Berdasarkan laporan periode pengamatan 23 April 2026 pukul 00.00–06.00 WIB, tercatat puluhan kejadian guguran lava dan aktivitas kegempaan yang cukup signifikan.
Secara visual, gunung terlihat jelas dengan asap kawah berwarna putih berintensitas tebal setinggi sekitar 500 meter di atas puncak.
Cuaca di sekitar gunung terpantau cerah dengan suhu udara berkisar 18,4–20°C dan kelembaban antara 82 hingga 83,3 persen.
Dari sisi kegempaan, tercatat, 48 kali gempa guguran dengan amplitudo 2–34 mm dan durasi 45–167 detik
28 kali gempa hybrid/fase banyak dengan amplitudo 2–49 mm
1 kali gempa tektonik jauh berdurasi lebih dari 140 detik.
Selain itu, teramati sebanyak 14 kali guguran lava yang meluncur ke arah Kali Sat/Putih dengan jarak maksimum mencapai 2 kilometer.
Hingga saat ini, status Gunung Merapi masih berada pada Level III (Siaga).
Aktivitas ini menunjukkan bahwa suplai magma masih berlangsung dan berpotensi memicu awan panas guguran, terutama di sektor selatan hingga barat daya.
Wilayah yang berpotensi terdampak meliputi aliran sungai Boyong sejauh 5 km, serta Sungai Bedog, Krasak, dan Bebeng hingga 7 km.
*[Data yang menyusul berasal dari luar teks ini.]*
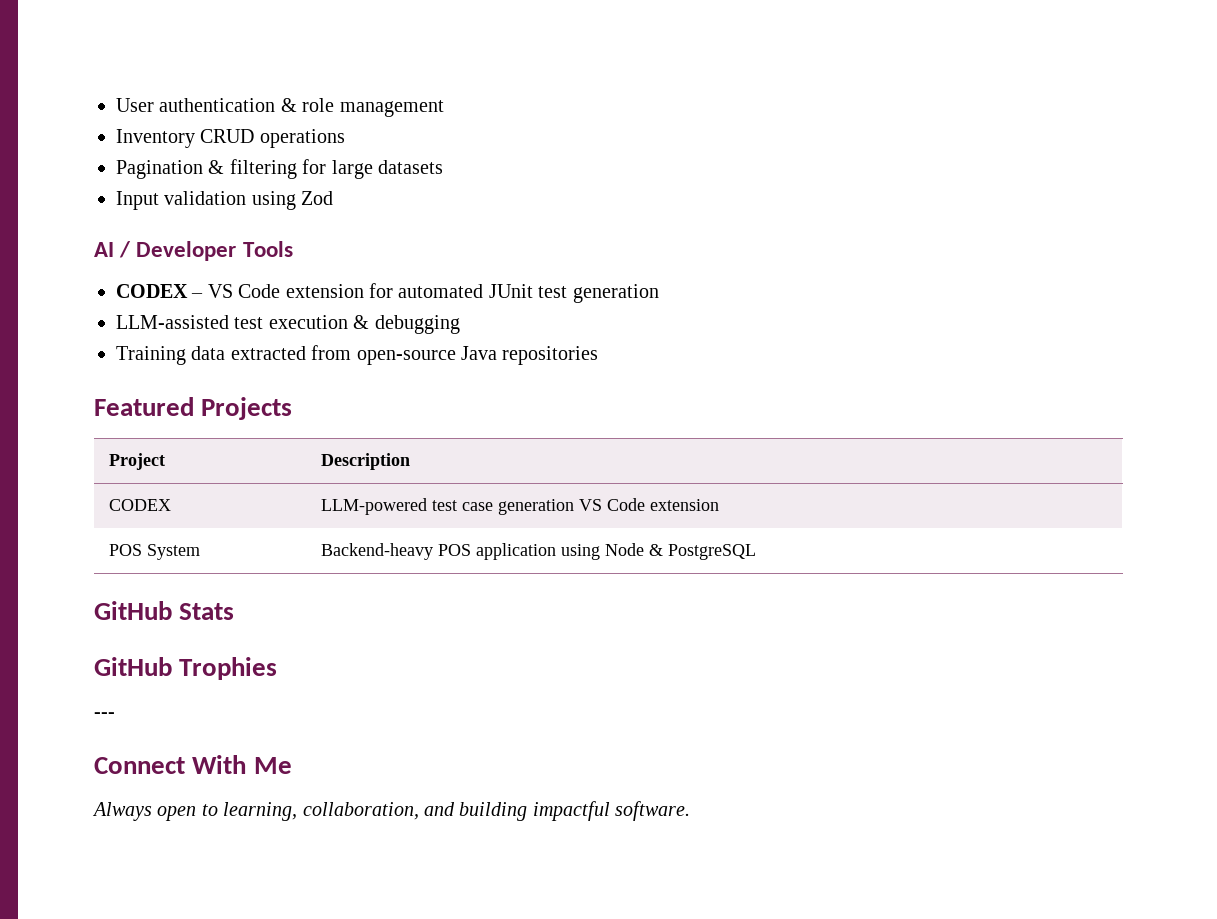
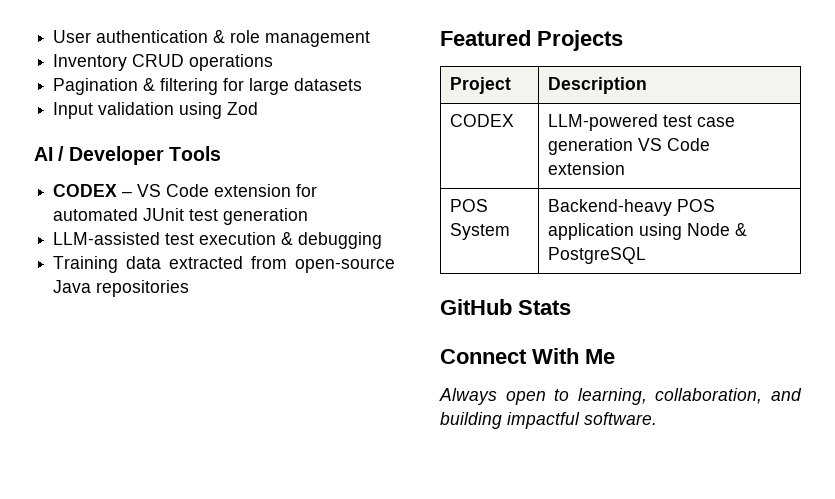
- GitHub Trophies
- ---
Sementara itu, di sektor tenggara, potensi bahaya mencakup Sungai Woro sejauh 3 km dan Sungai Gendol hingga 5 km.
Masyarakat diimbau untuk tidak beraktivitas di zona bahaya serta meningkatkan kewaspadaan terhadap ancaman lahar dan awan panas, khususnya saat terjadi hujan. Selain itu, potensi gangguan akibat abu vulkanik juga perlu diantisipasi.
Pihak berwenang menegaskan, jika terjadi peningkatan aktivitas yang signifikan, status Gunung Merapi akan segera ditinjau ulang.